We’ve spent quite a bit of time over the last few months helping banks pivot to a new reality and figure out how to engage today’s and tomorrow’s customers. This has offered an inside view of the challenges at hand and how banks have responded to the almost-overnight disruption of their customer-facing operations and strategies.

According to a July 2020 survey by Citizens Bank, 69% of consumers and 71% of businesses do their banking online some or all of the time. Customers reeling from the economic fallout are seeking help in record volumes, but through innovated and differentiated contact-less channels. Use of cash has dropped substantially.

Most signs suggest banking, won’t be returning to “normal” anytime soon, if at all. Forty-five percent of respondents  to an April 2020 FIS survey said they had permanently changed how they interact with their bank, and 31% of respondents said they will increase their use of online and mobile banking. The same Citizens Bank survey showed 66% of consumers and 73% of businesses believed the new ways of interacting with their financial institutions will be permanent.
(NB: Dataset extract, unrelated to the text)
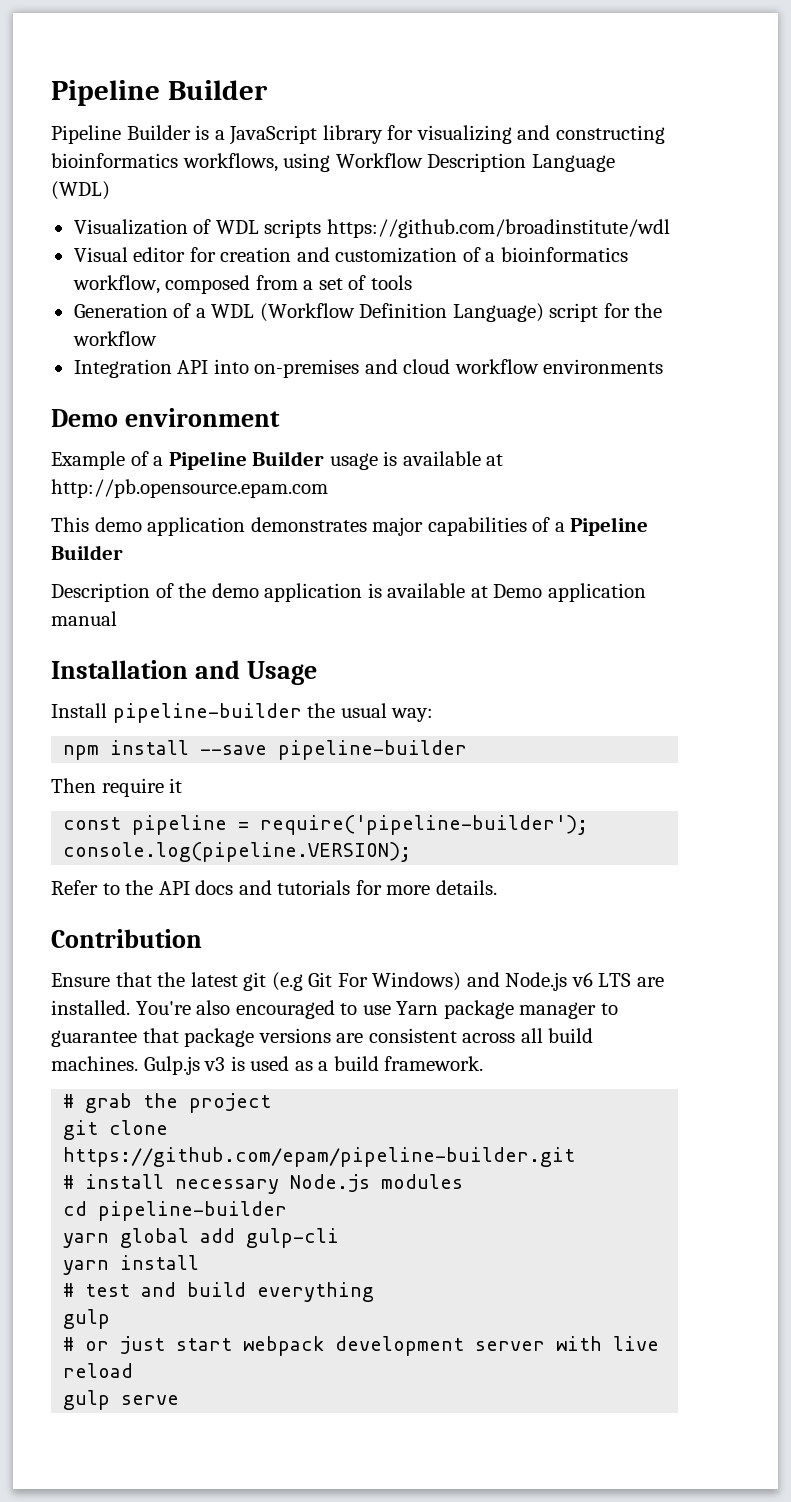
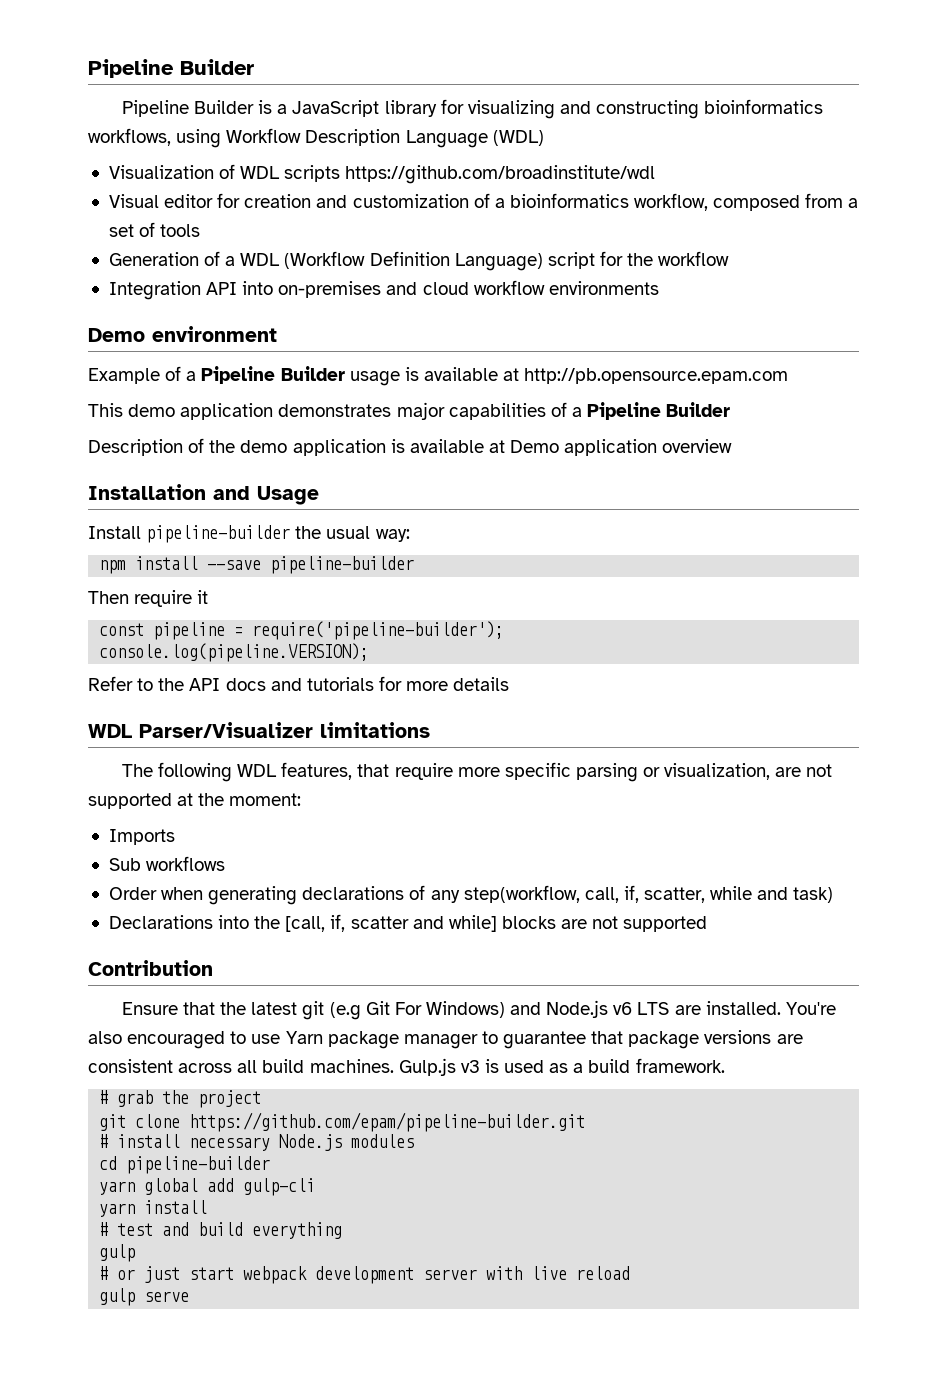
[51,611,117,626] manual -> [662,439,733,453] overview
[435,880,497,895] details. -> [453,677,510,691] [88,722,430,738] [121,762,833,782] [88,793,302,809] [108,829,175,845] [108,856,226,871] [108,885,834,905] [108,914,708,932] details // WDL Parser/Visualizer limitations // The following WDL features, that require more specific parsing or visualization, are not supported at the moment: // Imports // Sub workflows // Order when generating declarations of any step(workflow, call, if, scatter, while and task) // Declarations into the [call, if, scatter and while] blocks are not supported

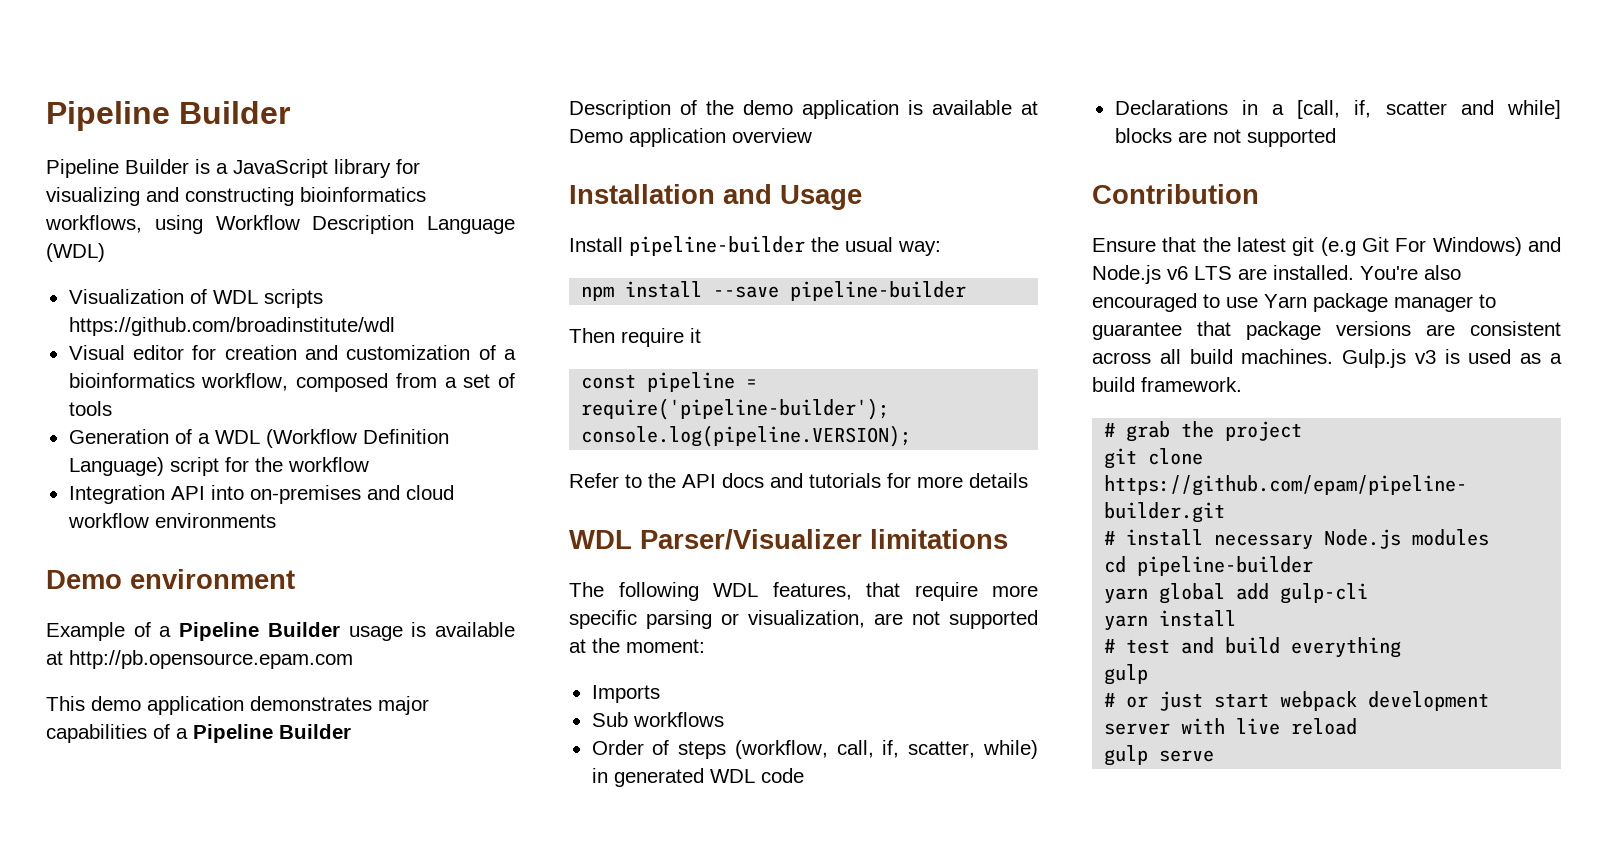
[161,885,834,905] when generating declarations of any step(workflow, call, if, scatter, while and task) -> [652,740,1038,759] [591,768,804,787] of steps (workflow, call, if, scatter, while) in generated WDL code
[218,915,281,929] into the -> [1241,100,1284,115] in a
This will require banks to rethink their approaches for customer engagement and loyalty. Long-term relationships are often forged during crises, so this is a particularly important period for banks because of the role they can play in helping customers navigate economic challenges. Banks that can foster trust and partnership help customers address urgent concerns. They can provide the financial relief necessary to stabilize and sustain as we work our way out of the crisis and stand to build trust and goodwill that will remain beyond the current situation.

However, while the focus used to be on making customers loyal to banks, this is a time when banks need to show loyalty to their customers. To do so, banks must be prepared to offer an experience that meets customers not only where they are but where they want to be. This requires a focus in four areas.

1. Current Customer Insight

If banks need to meet customers on customers’ terms, they need to understand where that is and what it looks like. In-branch services offer a good example: for which services are customers willing to come into a branch? And for those who cannot come into a branch, how do we provide the same services remotely?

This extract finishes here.